"White, James - Sector General 03 - Major Operation.PDB" - читать интересную книгу автора (White James)

Descartes came down about two miles off a peaceful stretch of coast in the center of an area marked with brightly colored floats, completely hidden in the cloud of steam produced by its tail flare. As the stern slipped below the surface, thrust was reduced and it came to rest gently on the sandy sea bottom. The great mass of boiled water produced by the flare drifted slowly away on the tide and the people began to roll up.
Literally, thought Conway.
Like great soggy doughnuts they rolled out of the green liquid fog and up to the base of the ship, then around and around it. When outcroppings of rock or a spiky sea growth got in the way they wobbled ponderously around it, sometimes laying themselves almost flat for an instant if forced to reverse direction, but always maintaining their constant rate of rotation and the maximum possible distance from each other.
Conway waited for a decent interval to allow Surreshun to descend the ramp and be properly welcomed by its non-friends. He was wearing a lightweight suit identical to the type used in the water breather's section of the hospital, both for comfort and to show as much as possible of his oddly shaped body to the natives. He stepped off the side of the ramp and fell slowly toward the sea bottom, listening to the translated voices of Surreshun, the VIPs and the louder members of the circling crowd.
When he touched bottom he thought he was being attacked at first. Every being in the vicinity of the ship tried to score the nearest possible miss on him and each one said something as it passed. The suit mike picked up the sound as a burbling grunt but the translator, because it was a simple message within the capabilities of the ship's computer, relayed it as "Welcome stranger."
There could be no doubt about their sincerity-on this cockeyed world the warmth of a welcome was directly proportional to the degree of strangeness. And they did not mind answering questions one little bit. From here on in, Conway was sure his job would be easy.
Almost the first thing he discovered was that they had no real need of his professional services.
It was a society whose members never stopped moving through and around "towns" which were simply facilities for manufacture, learning or research rather than large groupings of living quarters-on Meatball there were no living quarters.
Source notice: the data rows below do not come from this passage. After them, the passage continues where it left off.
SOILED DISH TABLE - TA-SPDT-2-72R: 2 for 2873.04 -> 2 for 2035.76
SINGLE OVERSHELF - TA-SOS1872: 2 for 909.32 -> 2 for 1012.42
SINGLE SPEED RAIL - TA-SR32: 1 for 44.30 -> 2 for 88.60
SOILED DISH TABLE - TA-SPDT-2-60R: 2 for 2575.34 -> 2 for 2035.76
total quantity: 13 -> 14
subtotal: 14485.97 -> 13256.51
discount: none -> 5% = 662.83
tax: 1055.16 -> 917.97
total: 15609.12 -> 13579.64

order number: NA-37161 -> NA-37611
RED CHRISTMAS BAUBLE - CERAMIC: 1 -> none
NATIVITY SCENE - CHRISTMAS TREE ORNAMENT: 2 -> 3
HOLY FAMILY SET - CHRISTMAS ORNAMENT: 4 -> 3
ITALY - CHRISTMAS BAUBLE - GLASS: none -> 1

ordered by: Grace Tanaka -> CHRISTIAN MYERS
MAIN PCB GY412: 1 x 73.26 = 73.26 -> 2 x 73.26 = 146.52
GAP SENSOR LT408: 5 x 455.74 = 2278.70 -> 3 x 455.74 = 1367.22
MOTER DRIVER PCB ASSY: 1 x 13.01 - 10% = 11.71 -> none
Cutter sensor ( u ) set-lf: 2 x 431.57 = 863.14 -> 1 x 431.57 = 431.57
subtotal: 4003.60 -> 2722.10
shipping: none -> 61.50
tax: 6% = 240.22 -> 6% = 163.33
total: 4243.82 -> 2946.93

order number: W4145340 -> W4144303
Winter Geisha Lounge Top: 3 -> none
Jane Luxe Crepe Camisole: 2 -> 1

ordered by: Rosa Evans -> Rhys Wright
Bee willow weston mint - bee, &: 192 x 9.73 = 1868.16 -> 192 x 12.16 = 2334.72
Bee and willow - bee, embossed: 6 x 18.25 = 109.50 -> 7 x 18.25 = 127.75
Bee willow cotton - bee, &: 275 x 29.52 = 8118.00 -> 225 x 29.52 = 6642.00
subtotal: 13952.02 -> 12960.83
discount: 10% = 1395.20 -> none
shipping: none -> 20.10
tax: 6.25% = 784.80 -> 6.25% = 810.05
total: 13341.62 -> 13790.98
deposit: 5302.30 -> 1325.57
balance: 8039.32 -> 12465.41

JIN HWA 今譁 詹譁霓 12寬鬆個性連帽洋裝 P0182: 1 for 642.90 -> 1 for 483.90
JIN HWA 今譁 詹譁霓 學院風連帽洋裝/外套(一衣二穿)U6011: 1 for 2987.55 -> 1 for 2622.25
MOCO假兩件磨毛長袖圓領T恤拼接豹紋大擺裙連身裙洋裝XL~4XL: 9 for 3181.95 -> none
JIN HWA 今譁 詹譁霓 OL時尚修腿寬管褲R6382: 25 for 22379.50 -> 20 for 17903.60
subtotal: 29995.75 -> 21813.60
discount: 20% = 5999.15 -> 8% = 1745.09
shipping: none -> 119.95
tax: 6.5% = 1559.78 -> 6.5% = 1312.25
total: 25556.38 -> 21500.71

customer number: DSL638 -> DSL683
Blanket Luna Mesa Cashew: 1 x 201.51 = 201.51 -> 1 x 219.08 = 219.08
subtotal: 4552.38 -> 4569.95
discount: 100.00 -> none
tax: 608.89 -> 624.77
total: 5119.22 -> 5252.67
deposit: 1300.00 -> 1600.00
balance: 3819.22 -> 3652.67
After a period of work on a mechanically rotated frame the doughnut slipped out of its retaining harness and rolled away to seek food, exercise, excitement or strange company somewhere across the sea bed.
There was no sleep, no physical contact other than for reproduction, no tall buildings, no burial places.
When one of the rollers stopped due to age, accident or a run-in with one of the predators or a poison-spined plant it was ignored. The generation of internal gases which took place shortly after death caused the body to float to the surface where the birds and fish disposed of it.
Conway spoke to several beings who were too old to roll and who were being kept alive by artificial feeding while they were rotated in their individual ferris wheels. He was never quite sure whether they were kept alive because of their value to the community or simply the subject of experimentation. He knew that he was seeing geriatrics being practiced, but other than a similar form of assistance with difficult births this was the only form of medicine he encountered.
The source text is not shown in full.